Stiamo parlando del tè Bancha un tè verde di origine giapponese che matura dopo la seconda raccolta del Sencha, tra l'estate e l'autunno.
Le sue foglie, proprio perchè tardivo, sono più grosse e irregolari e la sua classifica nei 22 gradi di tè verde è all'ultimo posto; ma non per questo si ottiene un sottoprodotto anzi: con il suo gusto di legno, il suo colore ambrato e il suo aroma unico, diventa una bevanda deliziosa anche soltanto dal punto di vista organolettico.
Il tè Bancha = tè leggero, si presenta sul mercato anche con il  nome di Hojicha e di Genmaicha, due diverse bevande "curative" che uniscono il potere degli antiossidanti del tè verde a gusti rinfrescanti.


L'Hojicha è un infuso a base di foglie di tè Bancha e, talvolta, contenente qualche ramoscello di Kukicha che viene arrostito in una pentola di porcellana su carbone ad alta temperatura. Questa curiosa tecnica gli conferirà il suo colore bruno-rossastro e inciderà sul gusto con un sapore tostato (da qui il nome Hojicha= tè tostato). Consumarlo durante i pasti farà sentire freschi e leggeri sia fisicamente che energeticamente. Proprio in conseguenza del processo di tostatura ad alte temperature, il livello di caffeina e di catechine è inferiore.
Il Genmaicha, tè scuro di riso, è composto da foglie di tè verde Bancha e Genmai, ovvero il chicco di riso tostato. 

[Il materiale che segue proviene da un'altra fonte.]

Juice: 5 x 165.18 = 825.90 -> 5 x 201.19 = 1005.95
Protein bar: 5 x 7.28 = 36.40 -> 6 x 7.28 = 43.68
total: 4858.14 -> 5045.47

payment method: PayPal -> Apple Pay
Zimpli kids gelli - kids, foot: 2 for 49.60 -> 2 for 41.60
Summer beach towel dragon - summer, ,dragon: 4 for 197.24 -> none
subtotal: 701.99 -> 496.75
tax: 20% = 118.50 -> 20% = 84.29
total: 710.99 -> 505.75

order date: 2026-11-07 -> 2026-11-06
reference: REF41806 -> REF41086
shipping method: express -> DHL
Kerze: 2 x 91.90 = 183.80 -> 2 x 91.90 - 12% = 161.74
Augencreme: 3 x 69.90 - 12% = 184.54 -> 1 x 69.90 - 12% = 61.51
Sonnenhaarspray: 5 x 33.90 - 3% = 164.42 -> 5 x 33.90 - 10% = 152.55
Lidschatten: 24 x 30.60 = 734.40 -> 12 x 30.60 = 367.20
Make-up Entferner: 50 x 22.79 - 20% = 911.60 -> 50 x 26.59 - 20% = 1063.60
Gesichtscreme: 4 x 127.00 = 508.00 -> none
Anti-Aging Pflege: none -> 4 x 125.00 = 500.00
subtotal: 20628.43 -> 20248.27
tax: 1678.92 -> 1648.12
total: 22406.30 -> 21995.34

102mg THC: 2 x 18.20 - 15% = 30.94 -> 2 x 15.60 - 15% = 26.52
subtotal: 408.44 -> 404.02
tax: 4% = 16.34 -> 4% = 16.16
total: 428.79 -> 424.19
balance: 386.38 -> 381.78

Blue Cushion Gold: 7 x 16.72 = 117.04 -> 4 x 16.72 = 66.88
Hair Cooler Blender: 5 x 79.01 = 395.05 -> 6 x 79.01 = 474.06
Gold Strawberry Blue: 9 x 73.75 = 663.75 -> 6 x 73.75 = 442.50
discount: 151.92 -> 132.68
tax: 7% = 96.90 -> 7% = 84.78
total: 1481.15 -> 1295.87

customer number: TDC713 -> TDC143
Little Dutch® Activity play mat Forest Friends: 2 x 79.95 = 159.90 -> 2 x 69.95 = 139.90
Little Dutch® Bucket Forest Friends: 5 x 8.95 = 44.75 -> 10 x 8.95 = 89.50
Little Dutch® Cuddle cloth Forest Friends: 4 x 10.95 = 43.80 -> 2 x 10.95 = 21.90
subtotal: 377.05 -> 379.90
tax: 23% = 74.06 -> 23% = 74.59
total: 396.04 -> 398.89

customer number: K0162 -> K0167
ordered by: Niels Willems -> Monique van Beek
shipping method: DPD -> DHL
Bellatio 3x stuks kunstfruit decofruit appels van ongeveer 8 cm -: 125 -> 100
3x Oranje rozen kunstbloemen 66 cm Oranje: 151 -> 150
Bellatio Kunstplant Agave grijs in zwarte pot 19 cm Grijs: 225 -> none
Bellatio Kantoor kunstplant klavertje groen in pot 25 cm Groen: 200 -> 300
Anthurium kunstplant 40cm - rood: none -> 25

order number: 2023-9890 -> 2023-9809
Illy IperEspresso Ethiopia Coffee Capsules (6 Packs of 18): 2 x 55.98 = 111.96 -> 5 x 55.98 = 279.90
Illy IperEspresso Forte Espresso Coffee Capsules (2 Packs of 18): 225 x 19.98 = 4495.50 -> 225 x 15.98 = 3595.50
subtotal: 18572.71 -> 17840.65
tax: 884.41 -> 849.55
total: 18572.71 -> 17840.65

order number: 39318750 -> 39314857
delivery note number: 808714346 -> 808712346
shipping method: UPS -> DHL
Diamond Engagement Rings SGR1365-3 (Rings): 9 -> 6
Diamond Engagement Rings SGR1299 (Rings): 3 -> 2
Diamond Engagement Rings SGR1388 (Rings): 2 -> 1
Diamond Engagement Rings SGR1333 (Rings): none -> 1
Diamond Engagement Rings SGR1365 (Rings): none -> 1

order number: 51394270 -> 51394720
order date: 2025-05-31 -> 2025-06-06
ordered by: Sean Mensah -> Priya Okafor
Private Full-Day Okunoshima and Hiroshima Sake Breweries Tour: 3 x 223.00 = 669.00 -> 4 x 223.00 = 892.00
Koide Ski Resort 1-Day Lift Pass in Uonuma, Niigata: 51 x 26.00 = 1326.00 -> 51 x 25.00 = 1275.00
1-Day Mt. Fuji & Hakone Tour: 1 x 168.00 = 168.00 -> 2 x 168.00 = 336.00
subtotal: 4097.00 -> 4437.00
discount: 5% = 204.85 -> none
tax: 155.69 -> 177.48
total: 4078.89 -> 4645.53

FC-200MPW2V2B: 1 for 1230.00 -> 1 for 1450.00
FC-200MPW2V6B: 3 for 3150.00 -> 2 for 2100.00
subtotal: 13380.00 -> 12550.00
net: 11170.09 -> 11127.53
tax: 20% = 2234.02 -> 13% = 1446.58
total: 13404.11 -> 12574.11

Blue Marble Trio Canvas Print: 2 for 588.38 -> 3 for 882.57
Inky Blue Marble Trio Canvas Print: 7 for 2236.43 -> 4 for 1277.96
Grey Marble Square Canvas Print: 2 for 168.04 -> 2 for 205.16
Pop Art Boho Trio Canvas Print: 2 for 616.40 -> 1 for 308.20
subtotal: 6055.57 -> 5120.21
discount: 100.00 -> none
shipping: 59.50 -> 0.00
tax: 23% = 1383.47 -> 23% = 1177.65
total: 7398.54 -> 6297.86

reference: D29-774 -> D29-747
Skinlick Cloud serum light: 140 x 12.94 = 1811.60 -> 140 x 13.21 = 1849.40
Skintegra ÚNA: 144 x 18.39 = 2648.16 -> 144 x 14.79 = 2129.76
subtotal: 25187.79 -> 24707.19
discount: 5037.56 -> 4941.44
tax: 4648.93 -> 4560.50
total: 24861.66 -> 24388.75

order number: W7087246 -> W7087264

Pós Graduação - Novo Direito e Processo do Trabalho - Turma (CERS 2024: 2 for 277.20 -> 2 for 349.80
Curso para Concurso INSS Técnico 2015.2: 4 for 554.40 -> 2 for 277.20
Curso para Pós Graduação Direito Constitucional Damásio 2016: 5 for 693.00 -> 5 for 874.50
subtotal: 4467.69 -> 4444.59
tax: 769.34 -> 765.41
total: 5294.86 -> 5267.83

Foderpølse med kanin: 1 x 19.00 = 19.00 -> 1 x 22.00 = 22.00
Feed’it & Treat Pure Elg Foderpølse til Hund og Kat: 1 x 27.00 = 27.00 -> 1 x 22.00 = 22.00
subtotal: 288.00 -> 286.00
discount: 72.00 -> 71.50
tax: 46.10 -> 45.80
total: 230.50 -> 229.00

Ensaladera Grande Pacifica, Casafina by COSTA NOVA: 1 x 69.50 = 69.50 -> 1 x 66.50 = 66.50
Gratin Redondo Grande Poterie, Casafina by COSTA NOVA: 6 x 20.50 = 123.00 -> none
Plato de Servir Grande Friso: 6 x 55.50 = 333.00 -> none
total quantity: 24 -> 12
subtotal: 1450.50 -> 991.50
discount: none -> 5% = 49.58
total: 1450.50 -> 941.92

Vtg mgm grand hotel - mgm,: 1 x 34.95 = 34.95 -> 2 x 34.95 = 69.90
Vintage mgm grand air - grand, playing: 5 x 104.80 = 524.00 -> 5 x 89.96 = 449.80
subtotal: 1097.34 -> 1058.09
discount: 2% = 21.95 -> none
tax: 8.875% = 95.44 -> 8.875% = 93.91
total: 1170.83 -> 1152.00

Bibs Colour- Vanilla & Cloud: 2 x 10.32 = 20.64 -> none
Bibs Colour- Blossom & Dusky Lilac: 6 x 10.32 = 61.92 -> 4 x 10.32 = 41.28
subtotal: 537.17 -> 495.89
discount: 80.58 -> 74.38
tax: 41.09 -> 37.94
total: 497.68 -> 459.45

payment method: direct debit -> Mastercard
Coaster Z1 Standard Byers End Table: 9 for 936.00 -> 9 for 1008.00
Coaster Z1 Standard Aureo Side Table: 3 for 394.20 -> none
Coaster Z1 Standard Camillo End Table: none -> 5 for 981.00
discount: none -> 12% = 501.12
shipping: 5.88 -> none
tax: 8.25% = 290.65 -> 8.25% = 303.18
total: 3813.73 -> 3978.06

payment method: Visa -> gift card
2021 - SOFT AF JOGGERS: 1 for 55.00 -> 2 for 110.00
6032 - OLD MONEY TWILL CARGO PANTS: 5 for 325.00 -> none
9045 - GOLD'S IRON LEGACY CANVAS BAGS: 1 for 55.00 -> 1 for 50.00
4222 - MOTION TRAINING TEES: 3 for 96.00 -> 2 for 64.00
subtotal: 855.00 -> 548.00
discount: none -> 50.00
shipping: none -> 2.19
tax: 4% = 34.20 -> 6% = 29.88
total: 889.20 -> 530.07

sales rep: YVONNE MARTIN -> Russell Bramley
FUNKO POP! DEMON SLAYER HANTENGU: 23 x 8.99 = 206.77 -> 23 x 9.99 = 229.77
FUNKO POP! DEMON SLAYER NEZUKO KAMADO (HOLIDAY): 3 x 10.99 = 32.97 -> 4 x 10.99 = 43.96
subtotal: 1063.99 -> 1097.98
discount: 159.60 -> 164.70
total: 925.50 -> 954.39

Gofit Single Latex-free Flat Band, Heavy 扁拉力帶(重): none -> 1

Anche in questo caso è ottimo da bere durante o dopo i pasti, Si sposa bene con tutti i cibi, soprattutto quelli orientali o con uno stile macrobiotico e giapponese Il suo aroma unico intensifica le nostre percezioni e lo rende un delicato compagno di viaggi affascinanti del gusto: basta immaginare quanto incredibile possa essere questa combinazione: un sapore fresco erbaceo ed un aroma di nocciola tostata, impreziosita dal colore incantevole dell'ambra. Anch'esso ha basso contenuto di caffeina, a causa del processo di tostatura e del tipo di foglie che vengono utilizzate, e lo rendono una bevanda che può essere consumata in qualsiasi ora della giornata, anche in quelle serali.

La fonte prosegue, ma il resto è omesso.